Uma empresa francesa de software, chamada Dassault Systèmes, está trabalhando para criar gêmeos digitais, com o objetivo de replicar órgãos digitalmente, para a realização de diagnósticos médicos e tratamentos menos invasivos. A digitalização de órgãos de um paciente poderia testar tratamentos hipotéticos sem afetar o paciente, afirma a empresa.

 

Porém, alguns têm argumentado que um sistema como este não poderia ser capaz de captar a complexidade de certos órgãos, impossibilitando a detecção perfeita de condições presentes em um indivíduo. A empresa está nesse projeto da criação de gêmeos digitais 3D há 35 anos, mas as ideias das aplicações em seres humanos começaram apenas em 2013.

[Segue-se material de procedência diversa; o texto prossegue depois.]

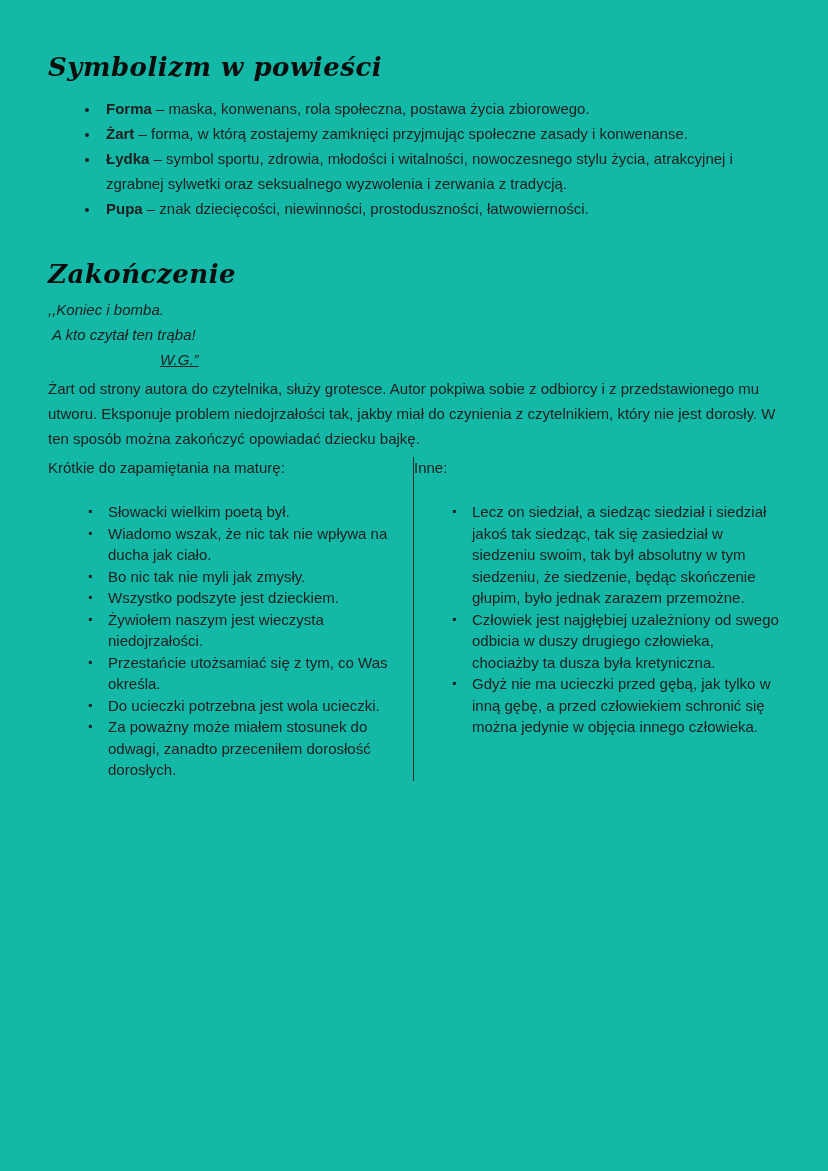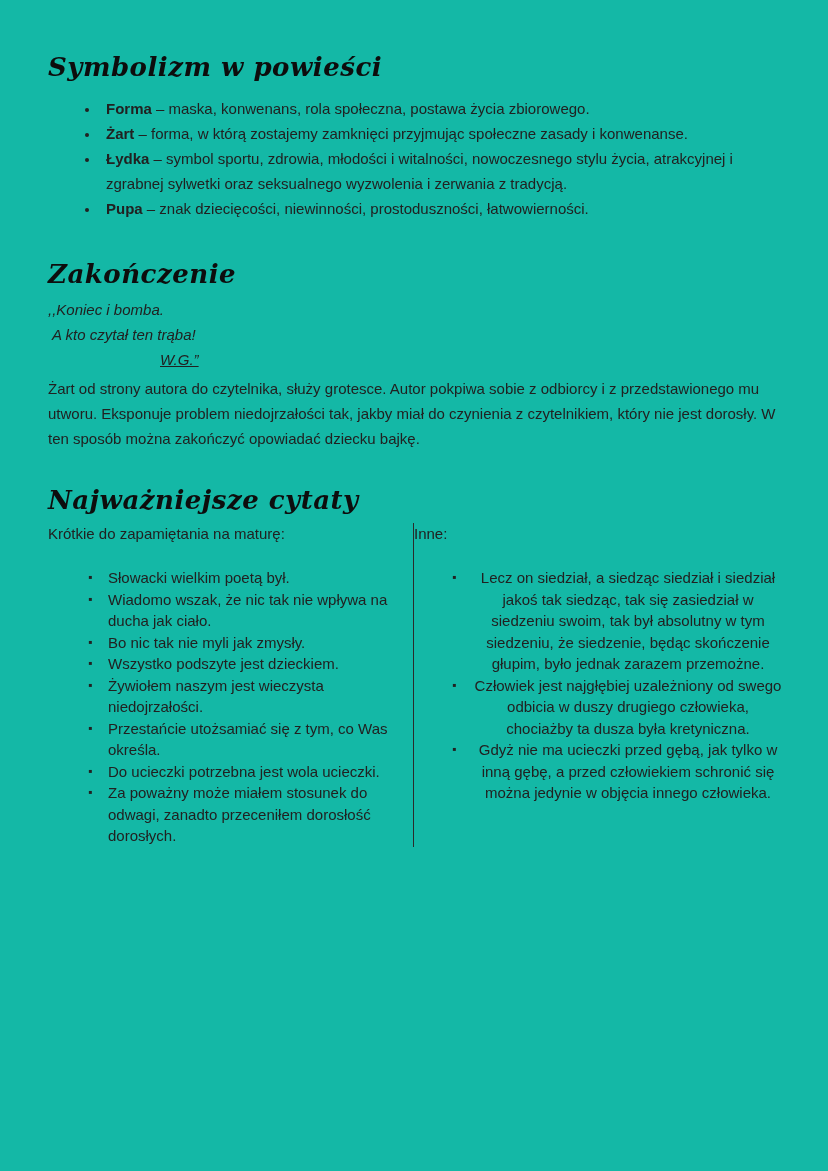--- a/index.html
+++ b/index.html
@@ -123,7 +123,6 @@
   </section>
 
   <section>
-    <h2 class="script-heading h-quotes">Najważniejsze cytaty</h2>
 
     <div class="columns">
 

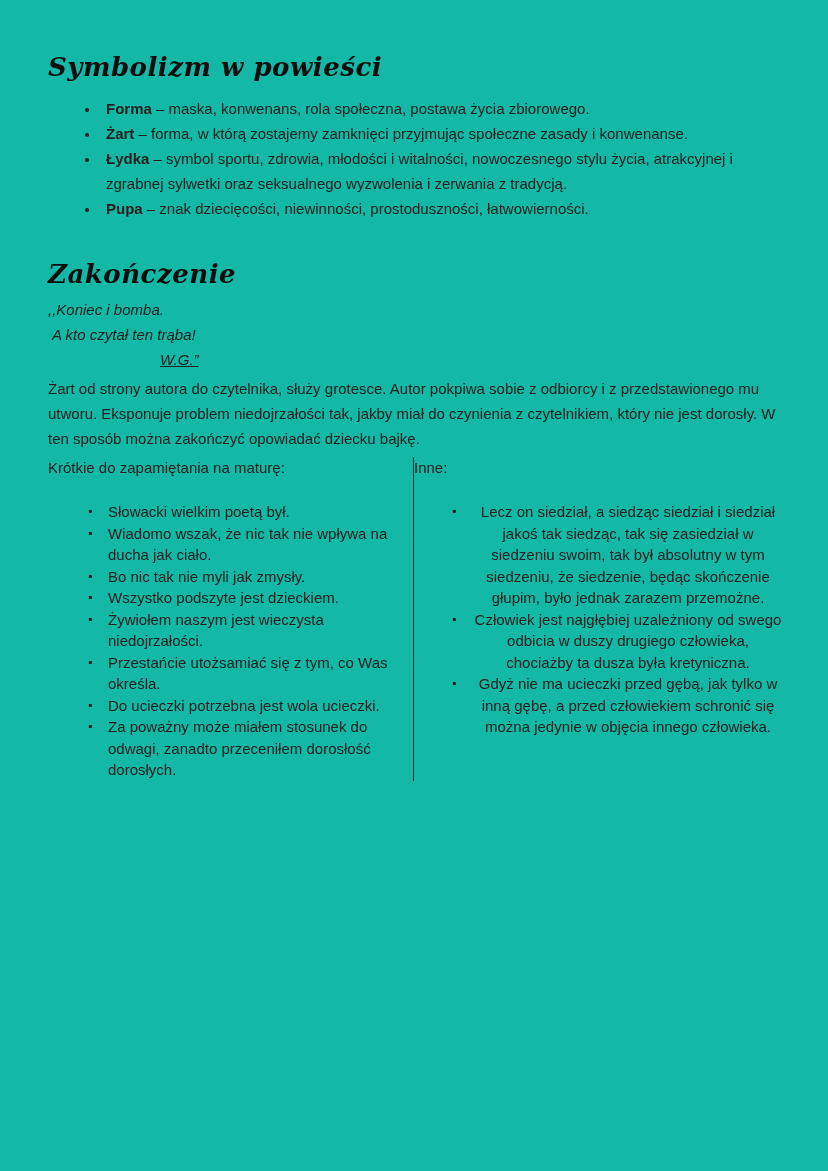--- a/index.html
+++ b/index.html
@@ -83,7 +83,7 @@
     list-style: none;
   }
   .col-left  ul.sq-list { margin-left: 40px; }
-  .col-right ul.sq-list { margin-left: 38px; margin-right: 6px; text-align: center; }
+  .col-right ul.sq-list { margin-left: 38px; margin-right: 6px; }
   ul.sq-list li {
     position: relative;
     padding-left: 20px;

A empresa cria réplicas digitais de pontes, edifícios, automóveis e outros objetos para ver como eles se comportam sob condições extremas. Por exemplo, o clone digital de um carro pode ajudar a determinar o que vai acontecer com ele durante uma colisão frontal, o de um edifício pode revelar os efeitos de um terremoto sobre ele. Agora, Dassault pretende aplicar essas mesmas técnicas para a área médica.

Ao digitalizar um órgão individual e criar um modelo a partir dele, os médicos podem avaliar, manipular e até mesmo sondar o “clone”, para formular tratamentos viáveis ​​para o paciente. Se os dados forem armazenados em uma plataforma universal, por exemplo, cada pessoa poderia ter um mapa digital de sua constituição interna. Isso criaria um sistema de diagnóstico altamente personalizado. “Ao longo do tempo, o registro poderia ser um gêmeo digital de cada um”, relatou Steve Levine, diretor de estratégia da divisão SIMULIA, da Dassault.

 

A filha de Levine nasceu com câmaras invertidas em seu coração, ou seja, a esquerda é onde a direita deveria estar e vice-versa. Como os tratamentos revelaram-se difíceis ao longo dos anos, devido aos poucos dados disponíveis, Levine decidiu criar dados usando métodos digitais de SIMULIA. O coração clonado digitalmente levou dois anos para ser construído, combinando 208.561 tetraedros digitais, cada um contendo propriedades elétricas e musculares específicas. Estas propriedades podem ser manipuladas para que coincidam com as condições encontradas em um paciente. O sistema é complexo, mas as experiências têm mostrado que ele age como um coração real.

 

Com o desenvolvimento do projeto, os pesquisadores terão de construir mais órgãos e trabalhar com desenvolvedores de estruturas, empresas de software e organizações governamentais para obterem os dados necessários. “Qualquer modelo 3D é tão bom quanto os dados”, confirmou Alexandra Golby, diretora de neurocirurgia guiada por imagem no Brigham and Women’s Hospital. A empresa não é a única a ter considerado essa ideia, e as tentativas anteriores não conseguiram alcançar a complexidade dos órgãos. Para garantir que as simulações futuras sejam as mais seguras possíveis, a Dassault fez uma parceria, há 5 anos, com a Food and Drug Administration, reguladora dos EUA.

 

Se os médicos forem capazes de testar os procedimentos em um clone digital de um paciente, que replica exatamente suas condições, eles poderiam prever e prevenir complicações médicas antes mesmo delas ocorrerem.